Stored items from a collection
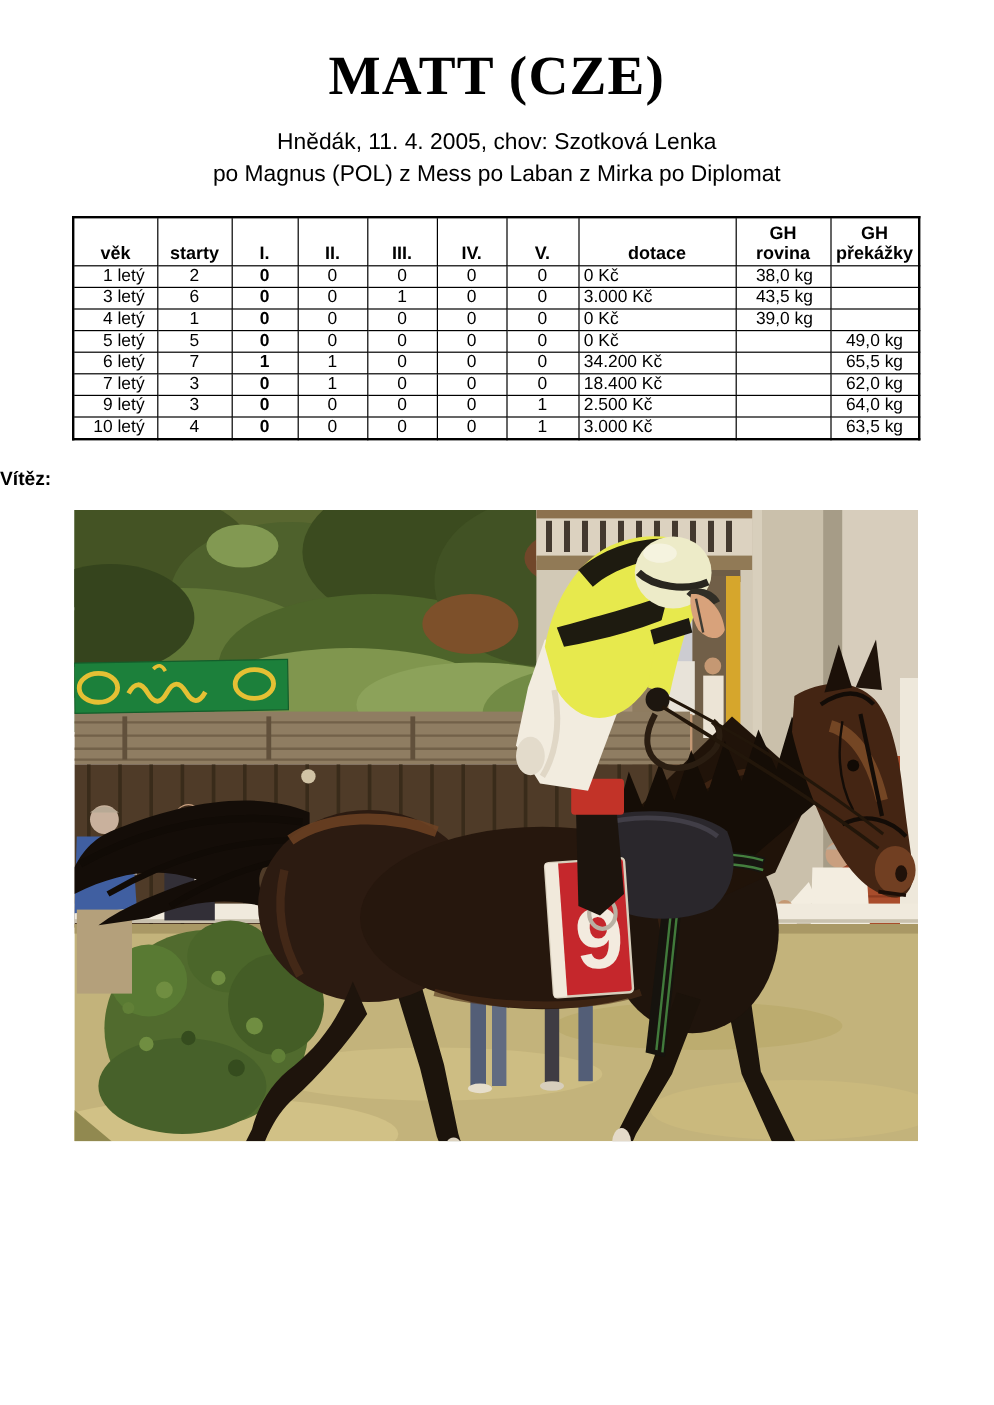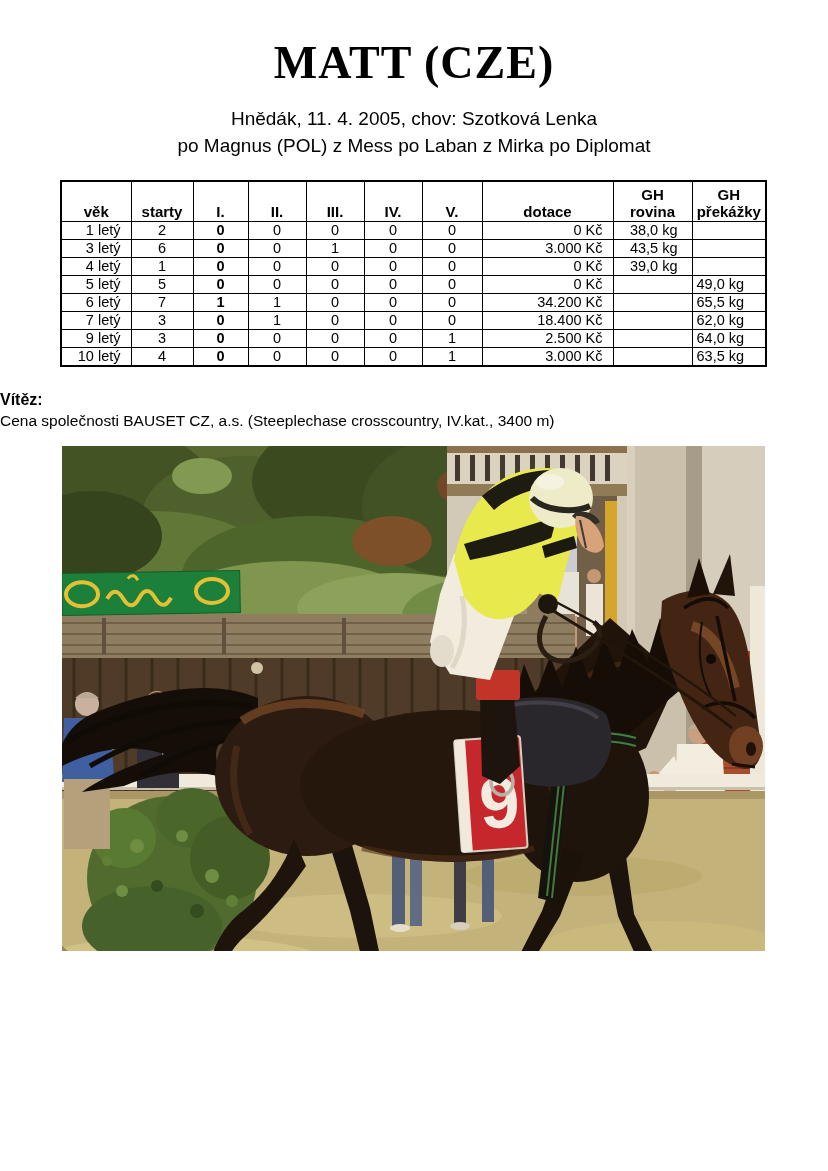--- a/index.html
+++ b/index.html
@@ -19,23 +19,23 @@
   table.results th{
     font-size:15px;font-weight:bold;text-align:center;vertical-align:bottom;
     padding:2px 2px 1px;white-space:pre-line;line-height:1.15;height:36px;
   }
   table.results td{font-size:14.5px;height:17px;padding:0 4px;line-height:1.05;}
   table.results td:nth-child(1){text-align:right;padding-right:10px;}
   table.results td:nth-child(2),table.results td:nth-child(3),
   table.results td:nth-child(4),table.results td:nth-child(5),
   table.results td:nth-child(6),table.results td:nth-child(7){text-align:center;}
   table.results td:nth-child(3){font-weight:bold;}
-  table.results td:nth-child(8){text-align:right;padding-right:10px;}
+  table.results td:nth-child(8){padding-right:10px;}
   table.results td:nth-child(9){text-align:right;padding-right:14px;}
-  table.results td:nth-child(10){text-align:left;padding-right:4px;}
+  table.results td:nth-child(10){text-align:center;padding-right:4px;}
   table.results tr.total td{font-weight:bold;font-size:19px;height:27px;}
   table.results tr.total td:first-child{font-size:14.5px;}
   .winner{margin-top:24px;text-align:left;}
   .winner .heading{font-weight:bold;font-size:16px;}
   .winner .text{font-size:15.5px;margin-top:3px;}
   .photo-wrap{margin:16px 0 0 62px;width:703px;height:601px;line-height:0;}
   .caption{margin-top:17px;text-align:center;font-size:15.5px;}
 </style>
 </head>
 <body>
@@ -173,21 +173,20 @@
           <td>1</td>
           <td>3.000 Kč</td>
           <td></td>
           <td>63,5 kg</td>
         </tr>
       </tbody>
   </table>
 
   <div class="winner">
     <div class="heading">Vítěz:</div>
-    <div class="text">Cena společnosti BAUSET CZ, a.s. (Steeplechase crosscountry, IV.kat., 3400 m)</div>
   </div>
 
   <div class="photo-wrap">
     <svg viewBox="0 0 703 601" width="703" height="601">
 
       <g>
         <rect x="0" y="0" width="560" height="185" fill="#556630"></rect>
         <ellipse cx="60" cy="40" rx="90" ry="55" fill="#3f5224"></ellipse>
         <ellipse cx="180" cy="70" rx="100" ry="60" fill="#49602c"></ellipse>
         <ellipse cx="300" cy="35" rx="110" ry="65" fill="#36491f"></ellipse>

> **WORK REQUIRED**: Output every record verbatim, skipping images.

> **COMPLETED TASK**:
--- a/index.html
+++ b/index.html
@@ -19,23 +19,23 @@
   table.results th{
     font-size:15px;font-weight:bold;text-align:center;vertical-align:bottom;
     padding:2px 2px 1px;white-space:pre-line;line-height:1.15;height:36px;
   }
   table.results td{font-size:14.5px;height:17px;padding:0 4px;line-height:1.05;}
   table.results td:nth-child(1){text-align:right;padding-right:10px;}
   table.results td:nth-child(2),table.results td:nth-child(3),
   table.results td:nth-child(4),table.results td:nth-child(5),
   table.results td:nth-child(6),table.results td:nth-child(7){text-align:center;}
   table.results td:nth-child(3){font-weight:bold;}
-  table.results td:nth-child(8){text-align:right;padding-right:10px;}
+  table.results td:nth-child(8){padding-right:10px;}
   table.results td:nth-child(9){text-align:right;padding-right:14px;}
-  table.results td:nth-child(10){text-align:left;padding-right:4px;}
+  table.results td:nth-child(10){text-align:center;padding-right:4px;}
   table.results tr.total td{font-weight:bold;font-size:19px;height:27px;}
   table.results tr.total td:first-child{font-size:14.5px;}
   .winner{margin-top:24px;text-align:left;}
   .winner .heading{font-weight:bold;font-size:16px;}
   .winner .text{font-size:15.5px;margin-top:3px;}
   .photo-wrap{margin:16px 0 0 62px;width:703px;height:601px;line-height:0;}
   .caption{margin-top:17px;text-align:center;font-size:15.5px;}
 </style>
 </head>
 <body>
@@ -173,21 +173,20 @@
           <td>1</td>
           <td>3.000 Kč</td>
           <td></td>
           <td>63,5 kg</td>
         </tr>
       </tbody>
   </table>
 
   <div class="winner">
     <div class="heading">Vítěz:</div>
-    <div class="text">Cena společnosti BAUSET CZ, a.s. (Steeplechase crosscountry, IV.kat., 3400 m)</div>
   </div>
 
   <div class="photo-wrap">
     <svg viewBox="0 0 703 601" width="703" height="601">
 
       <g>
         <rect x="0" y="0" width="560" height="185" fill="#556630"></rect>
         <ellipse cx="60" cy="40" rx="90" ry="55" fill="#3f5224"></ellipse>
         <ellipse cx="180" cy="70" rx="100" ry="60" fill="#49602c"></ellipse>
         <ellipse cx="300" cy="35" rx="110" ry="65" fill="#36491f"></ellipse>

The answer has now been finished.